Non accenna a diminuire l’escalation di violenza che si sta registrando negli ultimi giorni a New York City. Domenica sera, l’ultimo tragico episodio: un bambino di 1 anno, Davell Gardner, è morto e tre adulti, forse parte della sua famiglia, sono rimasti feriti in seguito ad una sparatoria verificatasi nei pressi di un parco nel quartiere di Bedford-Stuyvesant, nel borough di Brooklyn, dove stavano partecipando ad un barbecue. Stavano camminando su un marciapiede intorno alle 23:30, come riporta la CNN, quando un suv di colore scuro si è avvicinato a loro. Alcuni uomini sono usciti dalla vettura e hanno cominciato a sparare all’impazzata, colpendo il piccolo dritto all’addome. Trasferito in ospedale, è stato dichiarato morto poco dopo l’arrivo al pronto soccorso. Un 35enne e un 36enne, già noti alle forze dell’ordine per precedenti, sono stati feriti rispettivamente all’inguine e a una gamba, mentre un 27enne è stato raggiunto alle caviglie. Al momento indagini sono ancora in corso per ricostruire l’esatta dinamica di quanto successo e nessun arresto è stato ancora effettuato.

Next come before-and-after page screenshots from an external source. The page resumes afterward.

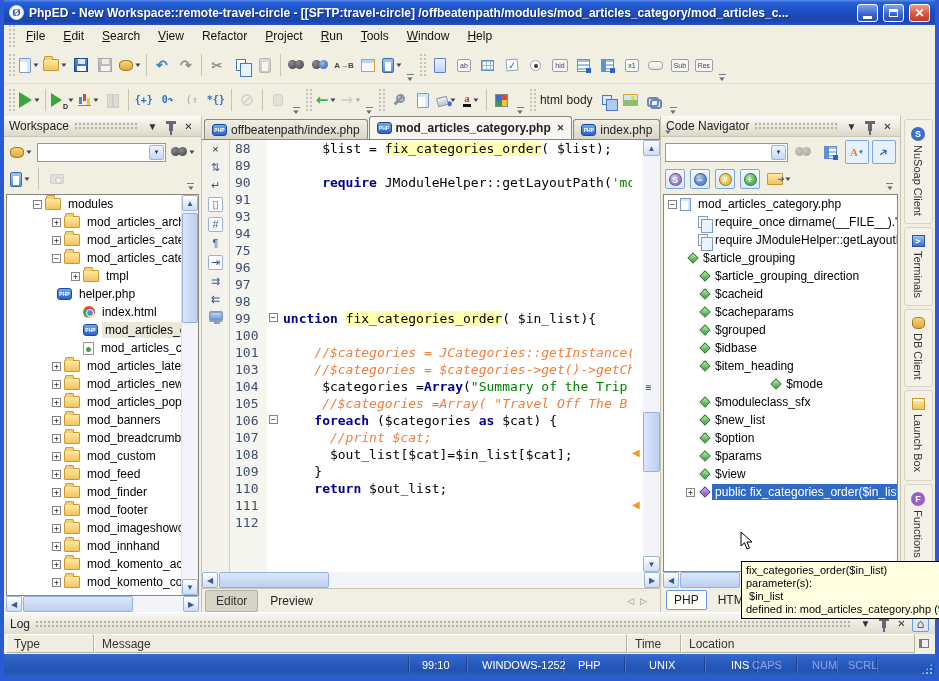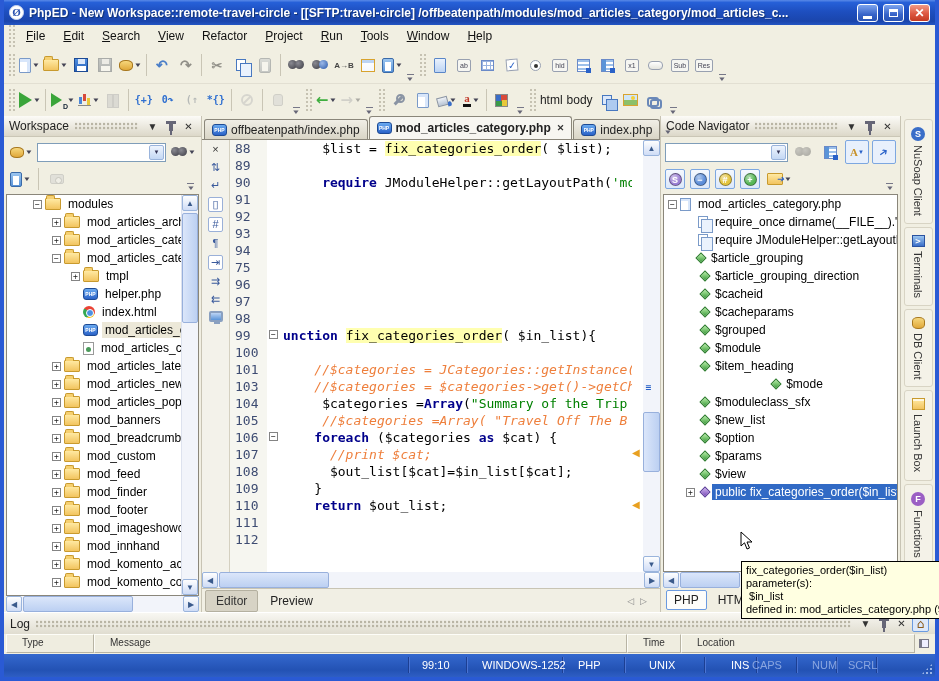--- a/index.html
+++ b/index.html
@@ -649,7 +649,6 @@
             <div class="eline"><span class="egut">89</span><span class="efold"></span><span class="etext"></span></div>
             <div class="eline"><span class="egut">90</span><span class="efold"></span><span class="etext"><span class="tk-p">     </span><span class="tk-k">require</span><span class="tk-p"> JModuleHelper::getLayoutPath(</span><span class="tk-s">'mod</span></span></div>
             <div class="eline"><span class="egut">91</span><span class="efold"></span><span class="etext"></span></div>
-            <div class="eline"><span class="egut">92</span><span class="efold"></span><span class="etext"></span></div>
             <div class="eline"><span class="egut">93</span><span class="efold"></span><span class="etext"></span></div>
             <div class="eline"><span class="egut">94</span><span class="efold"></span><span class="etext"></span></div>
             <div class="eline"><span class="egut">75</span><span class="efold"></span><span class="etext"></span></div>

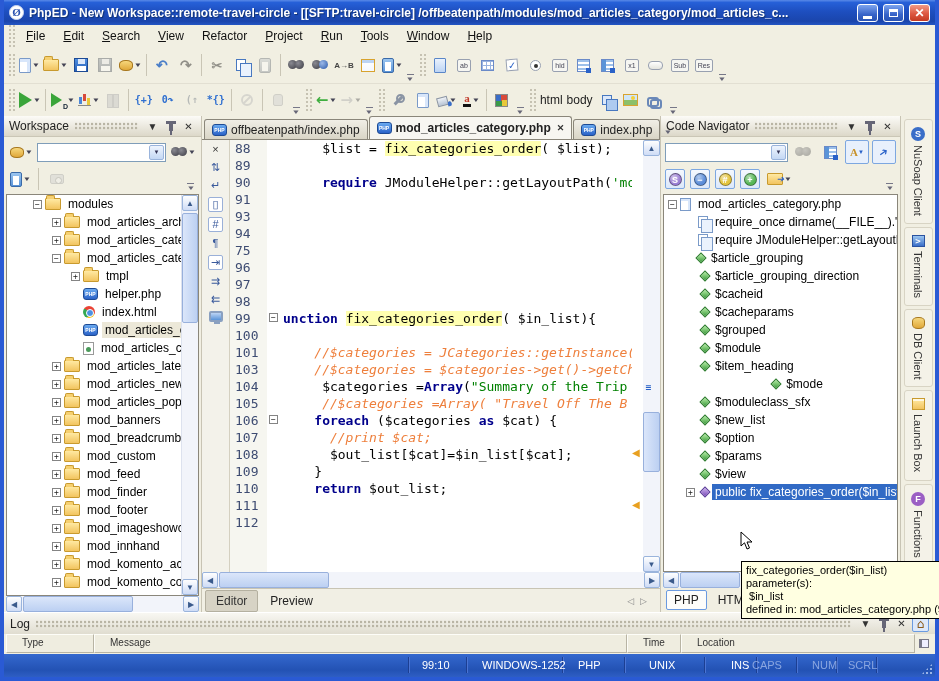--- a/index.html
+++ b/index.html
@@ -760,7 +760,7 @@
             <i class="tico i-files"></i>
             <span class="tlab">require JModuleHelper::getLayoutPa</span>
           </div>
-          <div class="trow" style="padding-left: 18px;">
+          <div class="trow" style="padding-left: 10px;">
             <span style="width:12px;flex:none"></span>
             <i class="tico i-var"></i>
             <span class="tlab">$article_grouping</span>

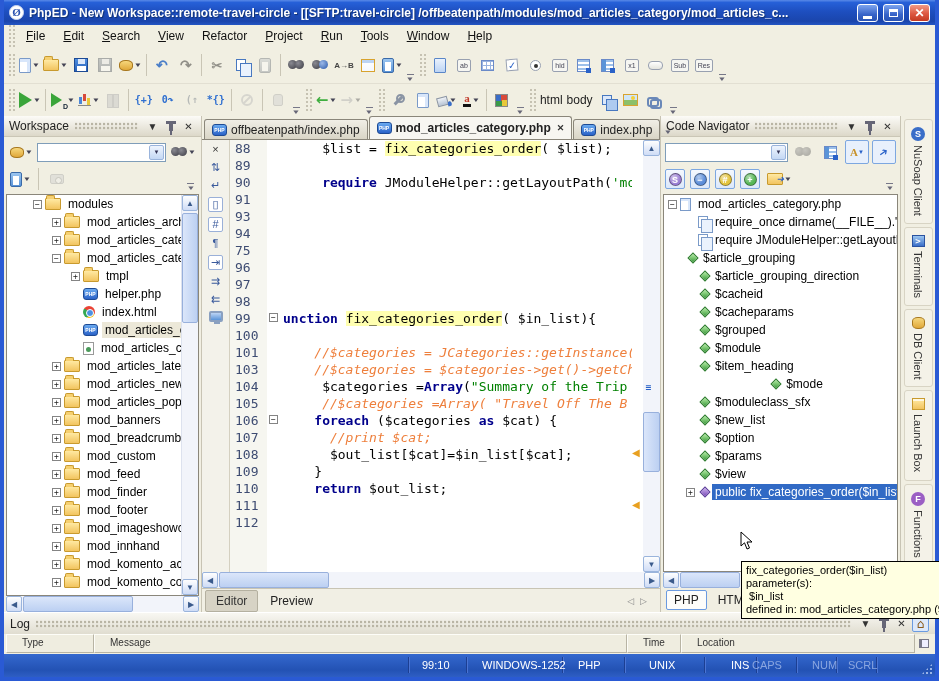--- a/index.html
+++ b/index.html
@@ -507,7 +507,7 @@
             <i class="tico g-folder" style="display:inline-block"></i>
             <span class="tlab">tmpl</span>
           </div>
-          <div class="trow" style="padding-left: 64px;">
+          <div class="trow" style="padding-left: 38px;">
             <span style="width:12px;flex:none"></span>
             <i class="tico i-php">PHP</i>
             <span class="tlab">helper.php</span>

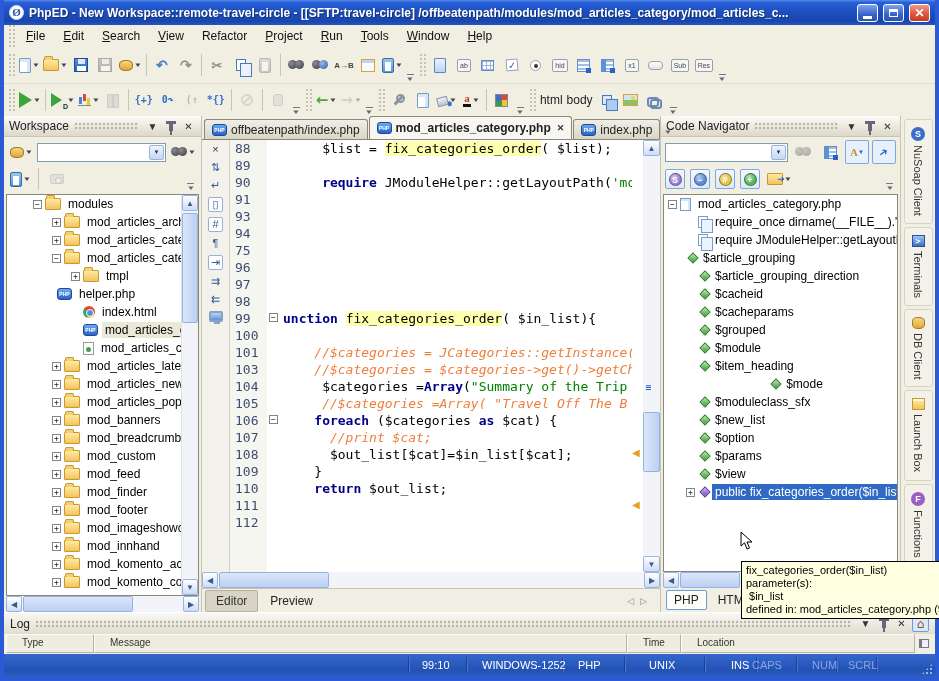--- a/index.html
+++ b/index.html
@@ -788,7 +788,7 @@
           <div class="trow" style="padding-left: 22px;">
             <span style="width:12px;flex:none"></span>
             <i class="tico i-var"></i>
-            <span class="tlab">$module</span>
+            <span class="tlab">$idbase</span>
           </div>
           <div class="trow" style="padding-left: 22px;">
             <span style="width:12px;flex:none"></span>

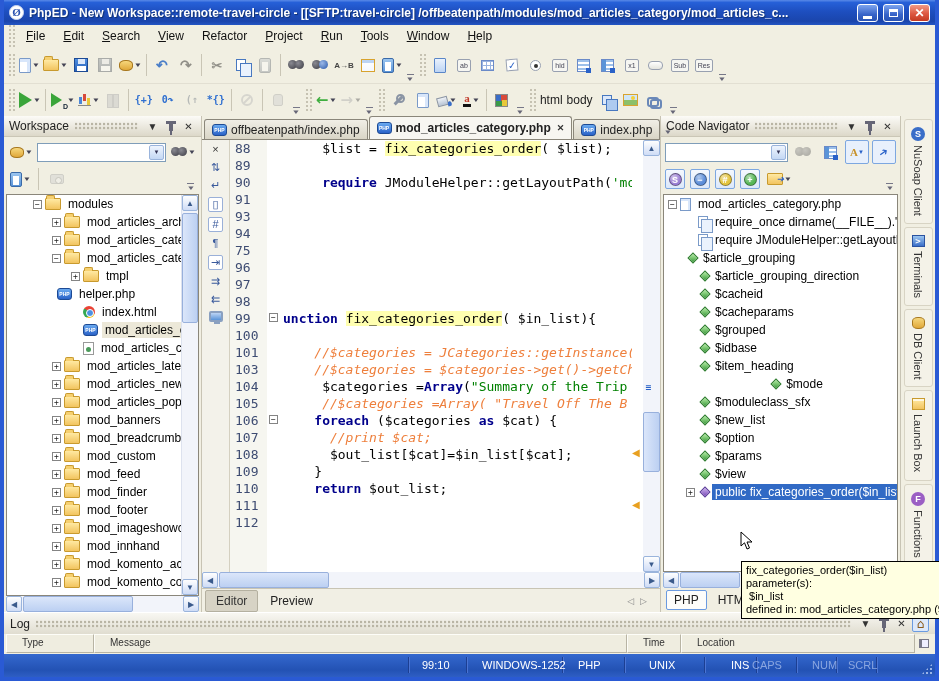--- a/index.html
+++ b/index.html
@@ -195,7 +195,7 @@
 .loghead{height:21px;display:flex;align-items:center;gap:3px;padding:0 6px;font-size:12px;color:#222;background:linear-gradient(#f8f7f2,#e0ddd0)}
 .loghome{width:17px;height:17px;border:1px solid #6b9be0;background:#dce8fa;display:flex;align-items:center;justify-content:center;border-radius:2px}
 .logcols{height:19px;display:flex;padding:0 2px;align-items:stretch}
-.lcol{border:1px solid;border-color:#fdfdf8 #b8b4a4 #b8b4a4 #fdfdf8;background:#efede0;font-size:10px;color:#333;padding:2px 15px;white-space:nowrap;overflow:hidden}
+.lcol{border:1px solid;border-color:#fdfdf8 #b8b4a4 #b8b4a4 #fdfdf8;background:#efede0;font-size:12px;color:#333;padding:2px 7px;white-space:nowrap;overflow:hidden}
 .statusbar{height:23px;flex:none;position:relative;background:linear-gradient(#3468ce,#2352b4 70%,#2e5ec4);color:#fff;font-size:11px}
 .sbitem{position:absolute;top:5px;white-space:nowrap}
 .sbdim{color:#8aa6e0}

L’episodio ha creato indignazione. Il sindaco della Grande Mela, Bill de Blasio ha condannato quanto successo affermando in un tweet che “bisogna sempre ricordare le brave persone che riescono a reagire a tutto questo. È una tragedia, che ci indica quanto altro lavoro deve essere ancora fatto”. Nella città che non dorme mai, in realtà, ultimamente le notizie di violenze del genere stanno diventando all’ordine del giorno. Basti pensare che ci sono stati 28 sparatorie che hanno coinvolto 35 vittime tra venerdì e domenica scorsi in città, con un aumento del 276% rispetto alla stessa settimana dell’anno scorso. Solo domenica sono state colpite 16 persone, in 11 diverse sparatorie. Tra queste, anche un bambino di 12 anni che è rimasto ferito ad una gamba. Intanto, la polizia ha lanciato un appello alla popolazione affinché chiunque abbia informazioni su quanto successo domenica sera non esiti a contattare il dipartimento.